Prestes a completarmos mil dias desde o assassinato de Marielle Franco e do motorista Anderson Gomes, em 15 de março de 2018, ainda não sabemos quem mandou assassinar a vereadora. Novo episódio do Pauta Pública recebe a jornalista Vera Araújo, que lançou com Chico Otávio o livro Mataram Marielle, onde conta detalhes de sua investigação que foi crucial para novas descobertas do caso. Ouça agora. 
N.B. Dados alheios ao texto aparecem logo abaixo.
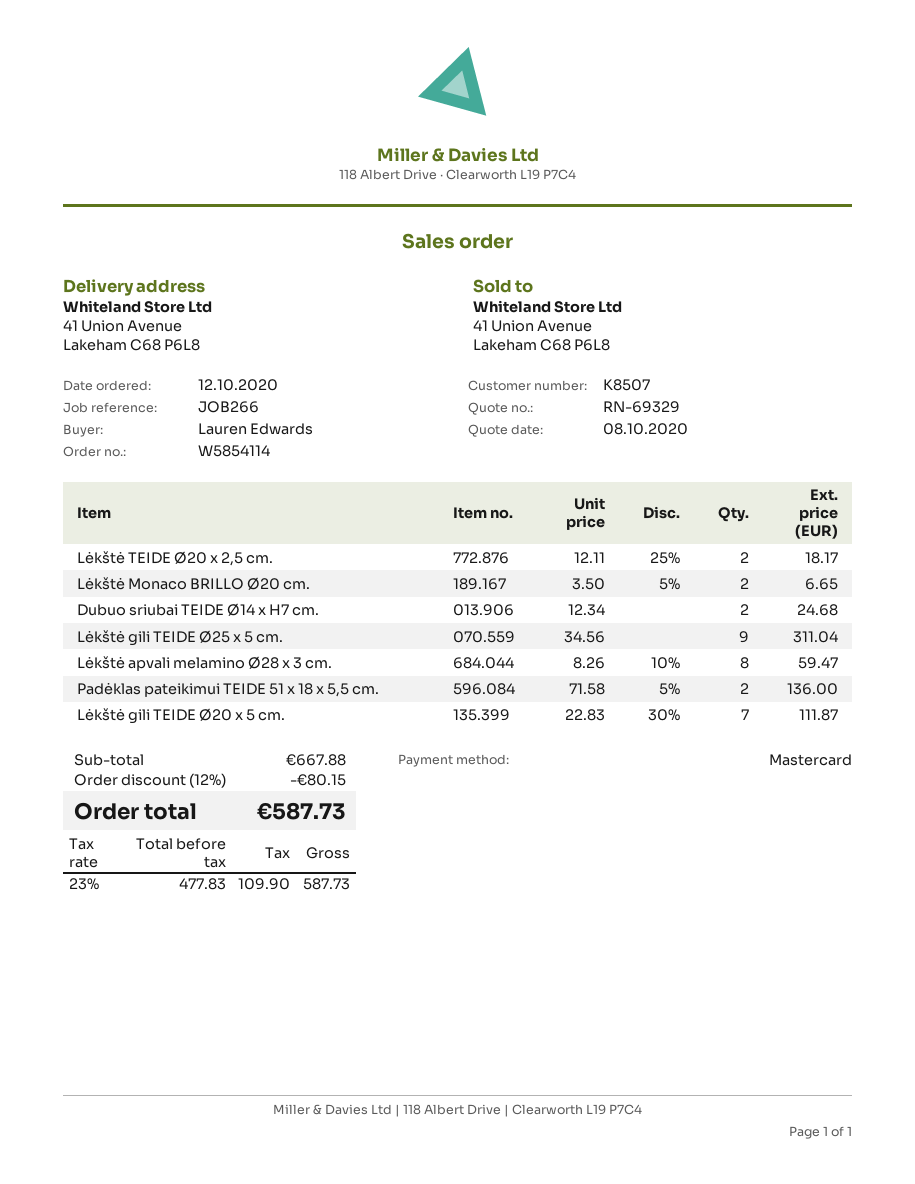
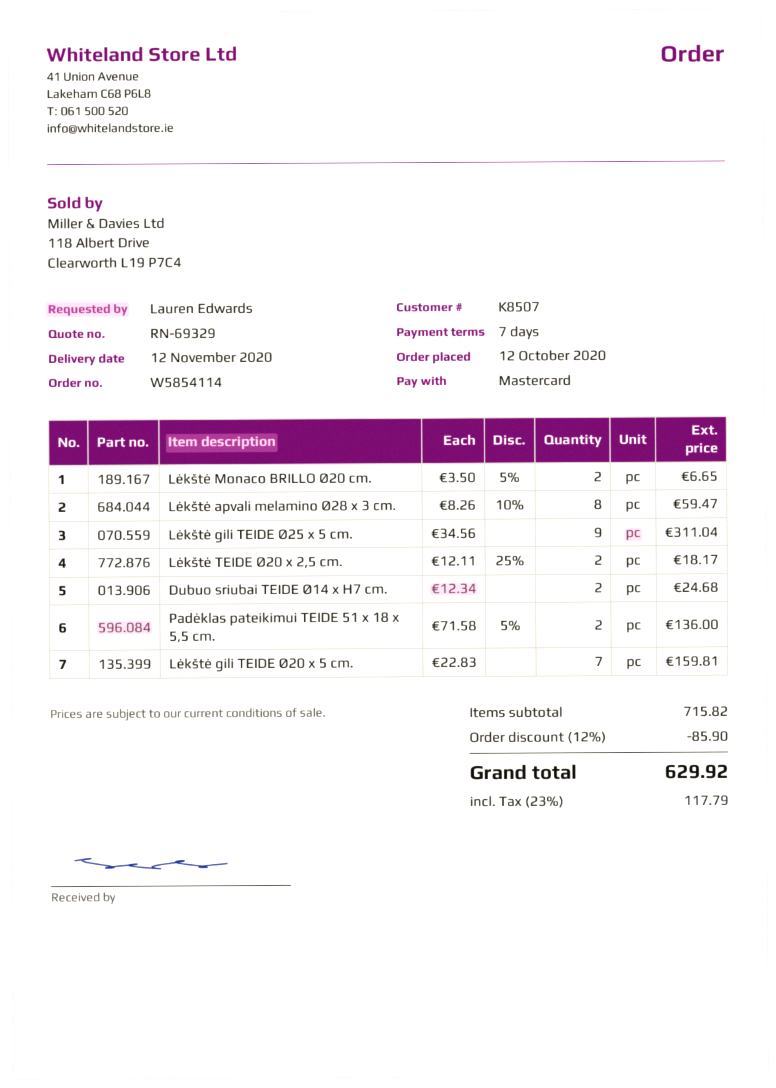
Lėkštė gili TEIDE Ø20 x 5 cm.: 7 x 22.83 - 30% = 111.87 -> 7 x 22.83 = 159.81
subtotal: 667.88 -> 715.82
discount: 12% = 80.15 -> 12% = 85.90
tax: 23% = 109.90 -> 23% = 117.79
total: 587.73 -> 629.92

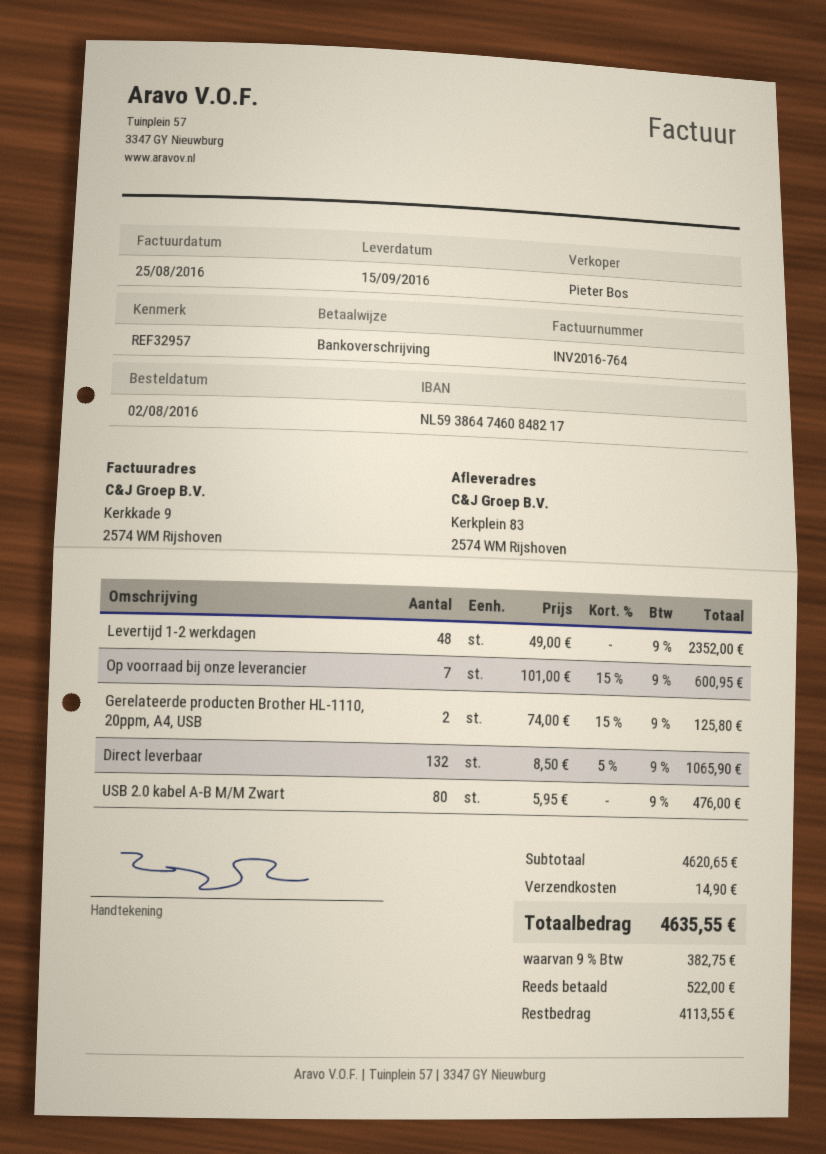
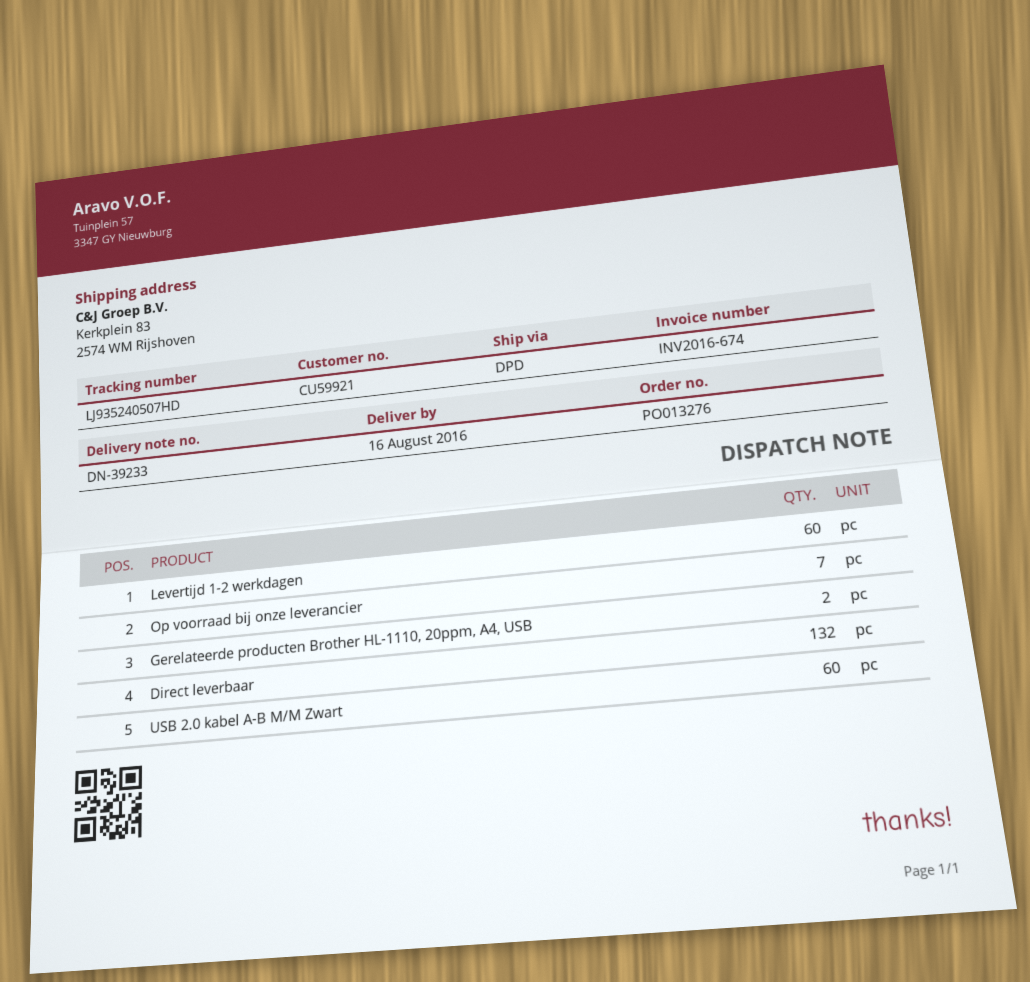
delivery date: 2016-09-15 -> 2016-08-16
invoice number: INV2016-764 -> INV2016-674
Levertijd 1-2 werkdagen: 48 -> 60
USB 2.0 kabel A-B M/M Zwart: 80 -> 60

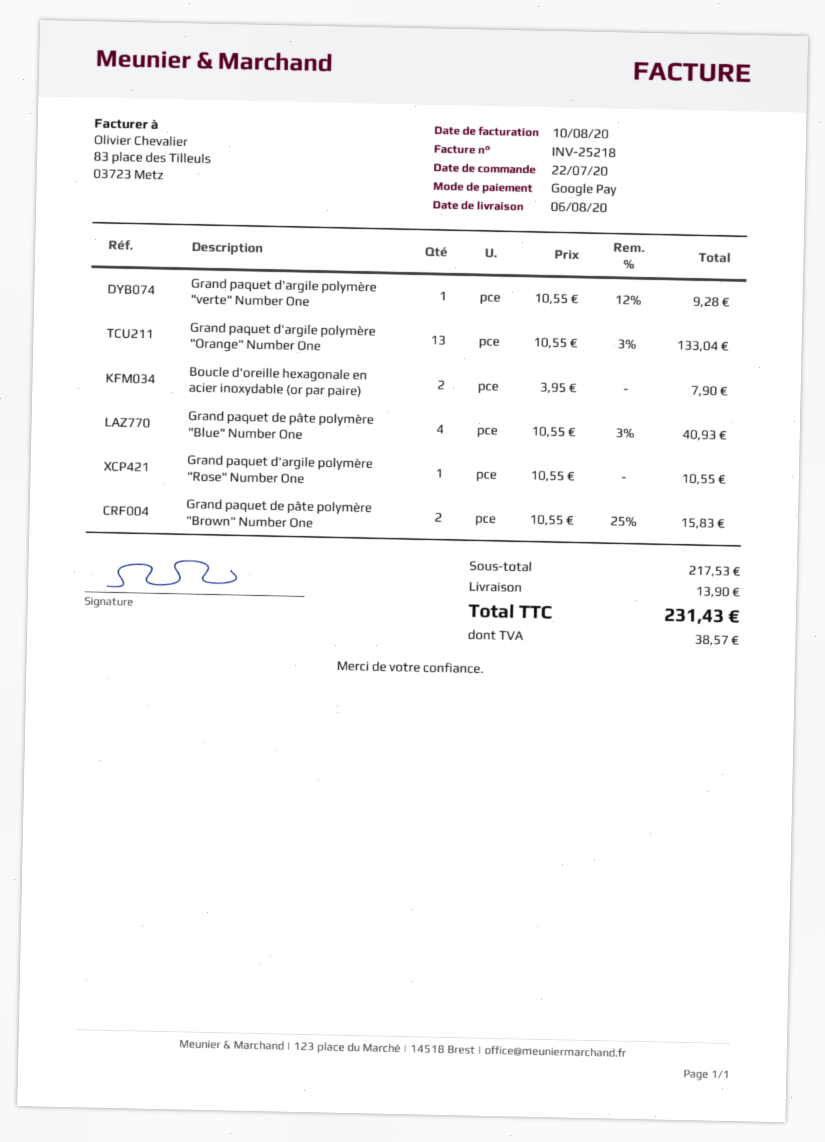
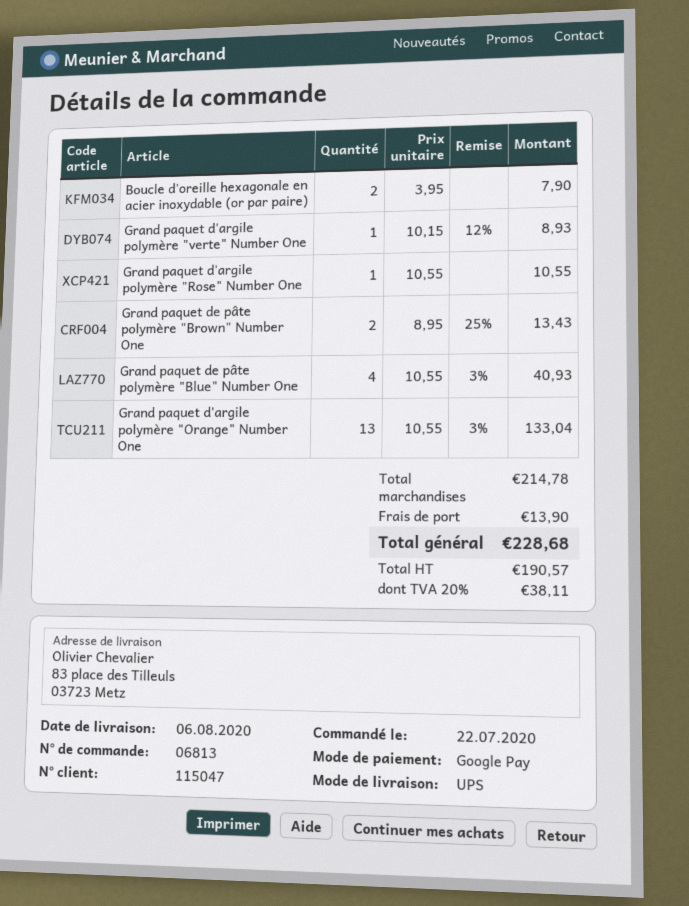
Grand paquet d'argile polymère "verte" Number One: 1 x 10.55 - 12% = 9.28 -> 1 x 10.15 - 12% = 8.93
Grand paquet de pâte polymère "Brown" Number One: 2 x 10.55 - 25% = 15.83 -> 2 x 8.95 - 25% = 13.43
subtotal: 217.53 -> 214.78
tax: 38.57 -> 38.11
total: 231.43 -> 228.68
O que você perdeu na semana


Nova secretária de Eduardo Paes. Na quarta-feira (02/12), o prefeito eleito do Rio de Janeiro Eduardo Paes nomeou a professora Marli Peçanha para uma nova secretaria, chamada de Ação Comunitária. Em 2016, a Agência Pública denunciou o envolvimento de Peçanha no despejo de comunidades da Vila Autódromo, local visado por conta dos Jogos Olímpicos. Nossa equipe a flagrou depreciando moradores: “Eu sinto o cheiro desse povo de longe. Não dou papo. Aqui é tudo farinha do mesmo saco. Eles não moram aqui e vivem disso."  

Irregularidade em hidrelétrica no Mato Grosso. No norte de Mato Grosso, consórcio responsável pelo funcionamento da Usina Hidrelétrica de Sinop é acusado por moradores de não cumprir várias de suas responsabilidades sociais e ambientais. A população atingida luta para que a Companhia Energética Sinop (CES), que tem como acionista majoritária a empresa pública Electricité de France (EDF), pague as compensações justas pela perda das suas terras e proteja os recursos naturais da área. 

Crescimento do PIB. A economia brasileira cresceu 7,7% no terceiro trimestre de 2020, segundo dados divulgados pelo IBGE (Instituto Brasileiro de Geografia e Estatística) na quinta-feira (3). Esta análise do Nexo mostra que, além de não ter recuperado as perdas do primeiro semestre do ano, a atividade econômica brasileira ainda está longe de retomar o patamar de antes da crise que começou no segundo trimestre de 2014.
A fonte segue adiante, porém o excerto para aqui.